Hollywood Hoax: STAY ABREAST OF TRENDS
Plenty of screenwriting pundits and gurus assert that if a screenwriter wants to succeed, she’s got to keep up with industry trends. She’s got to know the weekend’s grosses, chart the rise and fall of box office figures for this picture and that one, and reach back into previous weeks and months, all the while staying attuned to what the studios are buying.
Sounds reasonable enough, I suppose. In another context I have written that if a screenwriter wants to be treated as a professional, she must treat herself as a professional.
In fact the biggest mistake a writer can make, however, is to try to follow the trends. If the writer doesn’t care what she’s writing, why would anybody else?
In fact, there are no trends.
The late Harvard biologist and bestselling author Stephen J. Gould argues in his timeless Full House that trends do not exist anywhere in the world, not only in Hollywood but also in baseball and in evolution and, for that matter, in all of creation.
We’ll skip baseball, evolution, and all of creation here and stick to Hollywood. Some short while ago there seemed to be a number of pictures featuring vampires. Should a savvy writer have slipped a vampire or two into her script to juice its chances?
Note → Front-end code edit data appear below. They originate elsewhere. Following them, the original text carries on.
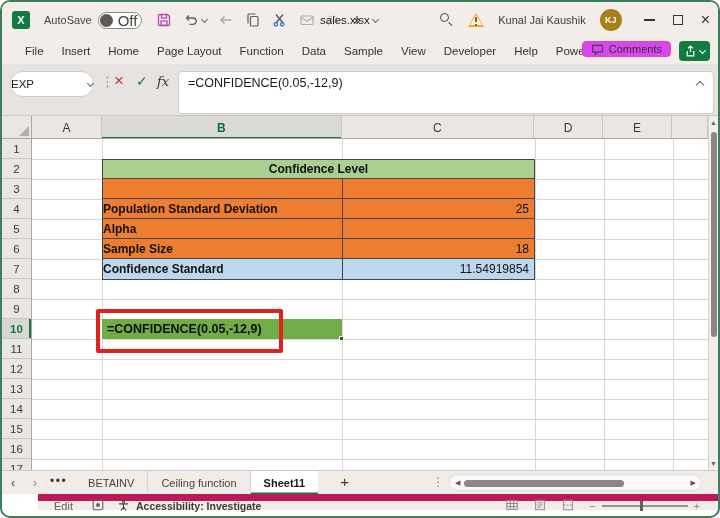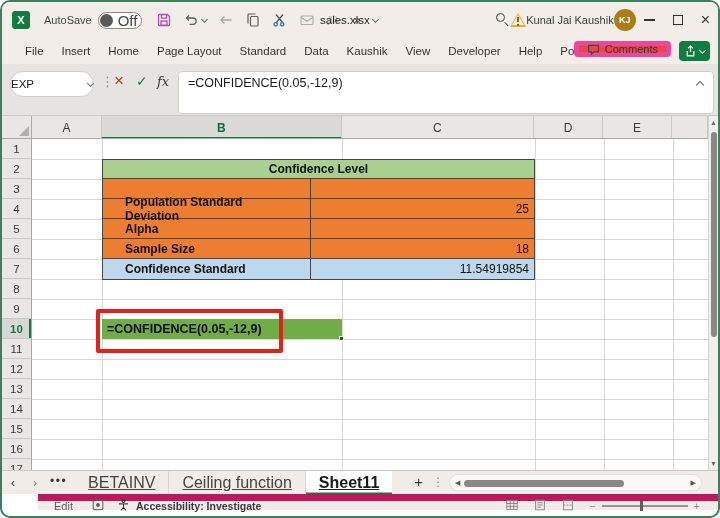--- a/index.html
+++ b/index.html
@@ -13,38 +13,38 @@
   .titlebar { position:absolute; left:0; top:0; width:100%; height:36px; background:#f2ede9; display:flex; align-items:center; padding:0 10px; }
   .xl-icon { width:18px; height:18px; background:#107C41; border-radius:3px; color:#fff; font-size:11px; font-weight:bold; display:flex; align-items:center; justify-content:center; margin-right:14px; }
   .autosave-label { font-size:11px; color:#444; margin-right:6px; }
   .toggle { width:44px; height:17px; border:1px solid #8a8884; border-radius:9px; background:#fff; display:flex; align-items:center; padding:1px; margin-right:14px; cursor:pointer; }
   .toggle .knob { width:13px; height:13px; border-radius:50%; background:#5c5a58; }
   .toggle .state { font-size:15px; color:#444; margin-left:5px; }
   .qat { display:flex; align-items:center; gap:11px; }
   .qat svg { display:block; }
   .chev { display:inline-block; width:5px; height:5px; border-right:1.3px solid #666; border-bottom:1.3px solid #666; transform:rotate(45deg); margin-left:3px; margin-bottom:2px; }
   .doc-title { position:absolute; left:318px; top:0; height:36px; display:flex; align-items:center; font-size:11.5px; color:#252423; }
-  .tb-right { position:absolute; right:8px; top:0; height:36px; display:flex; align-items:center; }
+  .tb-right { position:absolute; right:8px; top:0; height:36px; display:flex; align-items:center; gap:14px; }
   .search-ico { position:relative; width:14px; height:14px; }
   .search-ico .lens { position:absolute; left:0; top:0; width:9px; height:9px; border:1.4px solid #444; border-radius:50%; }
   .search-ico .handle { position:absolute; left:9px; top:9px; width:5px; height:1.4px; background:#444; transform:rotate(45deg); transform-origin:0 0; }
   .warn { position:relative; width:0; height:0; border-left:8px solid transparent; border-right:8px solid transparent; border-bottom:14px solid #f0a73a; }
   .warn:after { content:""; position:absolute; left:-6px; top:2px; border-left:6px solid transparent; border-right:6px solid transparent; border-bottom:10.5px solid #fdf3e2; }
   .warn .bang { position:absolute; left:-1px; top:4px; width:2px; height:5px; background:#9d6200; z-index:2; }
   .warn .dot { position:absolute; left:-1px; top:10.5px; width:2px; height:2px; background:#9d6200; z-index:2; }
   .user-name { font-size:11px; color:#3b3a39; }
   .avatar { width:22px; height:22px; border-radius:50%; background:#a97e17; color:#fff; font-size:9px; font-weight:bold; display:flex; align-items:center; justify-content:center; }
   .winctl { display:flex; align-items:center; gap:18px; margin-left:8px; }
   .ctl-min { width:11px; height:1.5px; background:#333; }
   .ctl-max { width:10px; height:10px; border:1.4px solid #333; }
   .ctl-close { font-size:16px; color:#333; line-height:1; }
   
   .ribbonbar { position:absolute; left:0; top:36px; width:100%; height:26px; background:#f2ede9; display:flex; align-items:center; padding-left:14px; }
   .rtab { font-size:11.5px; color:#333; padding:0 9px; height:26px; display:flex; align-items:center; cursor:pointer; white-space:nowrap; }
-  .comments-btn { position:absolute; right:47px; top:3px; height:16px; background:#ef4444; border:5px solid #ec4899; border-radius:4px; display:flex; align-items:center; gap:5px; padding:0 8px; font-size:11px; color:#333; cursor:pointer; }
+  .comments-btn { position:absolute; right:47px; top:3px; height:16px; background:#d946ef; border:1px solid #ec4899; border-radius:4px; display:flex; align-items:center; gap:5px; padding:0 8px; font-size:11px; color:#333; cursor:pointer; }
   .share-btn { position:absolute; right:8px; top:3px; width:31px; height:20px; background:#107C41; border-radius:4px; display:flex; align-items:center; justify-content:center; gap:3px; cursor:pointer; }
   .share-btn .chev { border-color:#fff; margin:0 0 2px 0; }
   
   .fstrip { position:absolute; left:0; top:62px; width:100%; height:52px; background:#e7e3e0; border-bottom:1px solid #cbc9c7; }
   .namebox { position:absolute; left:8px; top:7px; width:84px; height:26px; background:#fff; border:1px solid #d0cecc; border-radius:13px; display:flex; align-items:center; padding:0 0; font-size:11.5px; color:#222; }
   .namebox .chev { margin-left:auto; }
   .fdots { position:absolute; left:99px; top:10px; font-size:13px; color:#8a8886; }
   .fcancel { position:absolute; left:112px; top:7px; font-size:17px; color:#c0392b; cursor:pointer; }
   .fenter { position:absolute; left:134px; top:9px; font-size:14px; color:#107C41; cursor:pointer; }
   .ffx { position:absolute; left:155px; top:10px; font-family:"DejaVu Serif", serif; font-style:italic; font-size:13px; color:#3b3a39; cursor:pointer; }
@@ -60,38 +60,38 @@
   .rowhead { width:100%; height:20px; border-bottom:1px solid #c9c7c5; display:flex; align-items:center; justify-content:center; font-size:11.5px; color:#3b3a39; cursor:pointer; }
   .rowhead.sel { background:#d9d7d4; color:#107C41; font-weight:bold; box-shadow:inset -2px 0 0 #107C41; }
   .cells { position:absolute; left:30px; top:137px; width:676px; height:331px; background:#fff; overflow:hidden; }
   .vline { position:absolute; top:0; width:1px; height:100%; background:#d8d7d5; }
   .hline { position:absolute; left:0; width:100%; height:1px; background:#d8d7d5; }
   
   .xtable { position:absolute; left:70px; top:20px; width:433px; border:1px solid #454545; }
   .xtitle { height:19px; background:#A9D08E; border-bottom:1px solid #454545; display:flex; align-items:center; justify-content:center; font-size:12px; font-weight:bold; color:#111; }
   .xrow { height:20px; display:flex; border-bottom:1px solid #454545; }
   .xrow:last-child { border-bottom:none; }
-  .xrow .lbl { width:208px; border-right:1px solid #454545; padding:0 22px; display:flex; align-items:center; font-size:12px; font-weight:bold; color:#111; }
+  .xrow .lbl { width:240px; border-right:1px solid #454545; padding:0 0; display:flex; align-items:center; font-size:12px; font-weight:bold; color:#111; }
   .xrow .val { flex:1; padding:0 5px; display:flex; align-items:center; justify-content:flex-end; font-size:12px; color:#111; }
   .xrow.orange { background:#ED7D31; }
   .xrow.blue { background:#BDD7EE; }
   
   .b10 { position:absolute; left:70px; top:180px; width:240px; height:20px; background:#70AD47; display:flex; align-items:center; padding-left:5px; font-size:12.5px; font-weight:600; color:#0d0d0d; }
   .b10 .fill-handle { position:absolute; right:-2px; bottom:-2px; width:5px; height:5px; background:#2f5d1d; border:1px solid #fff; }
   .redbox { position:absolute; left:64px; top:170px; width:187px; height:44px; border:4px solid #df231a; border-radius:2px; pointer-events:none; }
   
   .vscroll { position:absolute; left:706px; top:114px; width:10px; height:354px; background:#f1efed; border-left:1px solid #d5d3d1; }
   .vscroll .arr { position:absolute; left:0; width:100%; text-align:center; font-size:7px; color:#666; }
   .vthumb { position:absolute; left:1.5px; top:16px; width:6px; height:205px; background:#8a8886; border-radius:3px; }
   
   .sheetbar { position:absolute; left:0; top:468px; width:100%; height:24px; background:#f1ece8; border-top:1px solid #cbc9c7; display:flex; align-items:center; }
   .snav { font-size:12px; color:#3b3a39; padding:0 9px; cursor:pointer; }
   .snav.dim { color:#8a8886; }
   .sdots { font-size:12px; color:#3b3a39; letter-spacing:1.5px; padding:0 8px 4px 4px; cursor:pointer; }
-  .stab { height:24px; display:flex; align-items:center; padding:0 13px; font-size:16px; color:#444; cursor:pointer; border-right:1px solid #d8d6d4;text-decoration:underline; }
+  .stab { height:24px; display:flex; align-items:center; padding:0 13px; font-size:11px; color:#444; cursor:pointer; border-right:1px solid #d8d6d4; }
   .stab.active { background:#fff; color:#1a1a1a; font-weight:bold; box-shadow:inset 0 -2.5px 0 #1E7145; border-right:none; }
   .saddtab { font-size:15px; color:#3b3a39; padding:0 14px 2px 22px; cursor:pointer; }
   .sgrip { position:absolute; left:430px; top:4px; font-size:12px; color:#8a8886; }
   .hscroll { position:absolute; left:447px; top:3px; width:253px; height:17px; background:#faf9f8; border:1px solid #e0dedc; border-radius:9px; display:flex; align-items:center; }
   .hscroll .arr { font-size:7px; color:#555; padding:0 5px; }
   .hthumb { position:absolute; left:14px; top:4.5px; width:160px; height:7px; background:#8a8886; border-radius:4px; }
   .hscroll .arr.right { position:absolute; right:0; }
   
   .statusbar { position:absolute; left:0; top:492px; width:100%; height:16px; background:#f1ece8; border-top:7px solid #be185d; display:flex; align-items:center; font-size:11px; color:#605e5c;margin-left:36px; }
   .sb-mode { padding:0 18px 0 16px; }
@@ -184,23 +184,23 @@
       </span>
     </div>
   </div>
 
   <div class="ribbonbar">
     <div id="ribbon-tabs" style="display:flex;">
         <div class="rtab">File</div>
         <div class="rtab">Insert</div>
         <div class="rtab">Home</div>
         <div class="rtab">Page Layout</div>
-        <div class="rtab">Standard</div>
+        <div class="rtab">Function</div>
         <div class="rtab">Data</div>
-        <div class="rtab">Kaushik</div>
+        <div class="rtab">Sample</div>
         <div class="rtab">View</div>
         <div class="rtab">Developer</div>
         <div class="rtab">Help</div>
         <div class="rtab">Power Pivot</div>
       </div>
     <div class="comments-btn">
       <svg width="13" height="13" viewBox="0 0 16 16" fill="none" stroke="#444" stroke-width="1.4">
         <path d="M2 3h12v8H8.5L5.5 13.8V11H2z"></path>
       </svg>
       <span>Comments</span>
Just because six or even a dozen movies in release at one time happen to traffic in vampires hardly marks bloodsucking bats as a trend. Hundreds upon hundreds of movies are released every year. One or two percent hardly constitutes a trend.
If there were actually a trend, it would be too late to cash in on that trend simply because it is a trend. If it is a trend today, it had to be in the pipes for at least a year or two or more.
During the ‘80s, the heyday of Beverly Hills Cop, many writers thought the trend of the moment was cop buddy action melodramas. All across town writers were writing spec scripts of that description. There were, therefore, hundreds of them floating around town. Do you want your script to be one among hundreds of similar-sounding screenplays? Is that likely to light up the eyes of any agent or producer?
I advised the students in my UCLA feature writing workshop at that time to choose not the smartest but the dumbest idea that they could think of. I pointed out that nobody was making westerns and suggested that one or another of them write a western.
One did. It was immediately optioned. It didn’t get produced, but the rights eventually reverted to the writer, and he got to keep both the rights and the option money. Moreover, during the life of the option he was shown around town by a producer with a reputation for making hit movies who wanted to make his movie. Though the movie was never made, the writer went from being completely unknown to being very well known. At one major studio they hired him for a rewrite assignment at thousands of dollars a week. Agents then lined up at his door pleading to be allowed to represent him, and he was able to launch a substantial career.
All of this arose out of a writer deciding not to follow but buck the trend, and from a script that never sold.
To follow industry trends is a recipe for frustration and failure.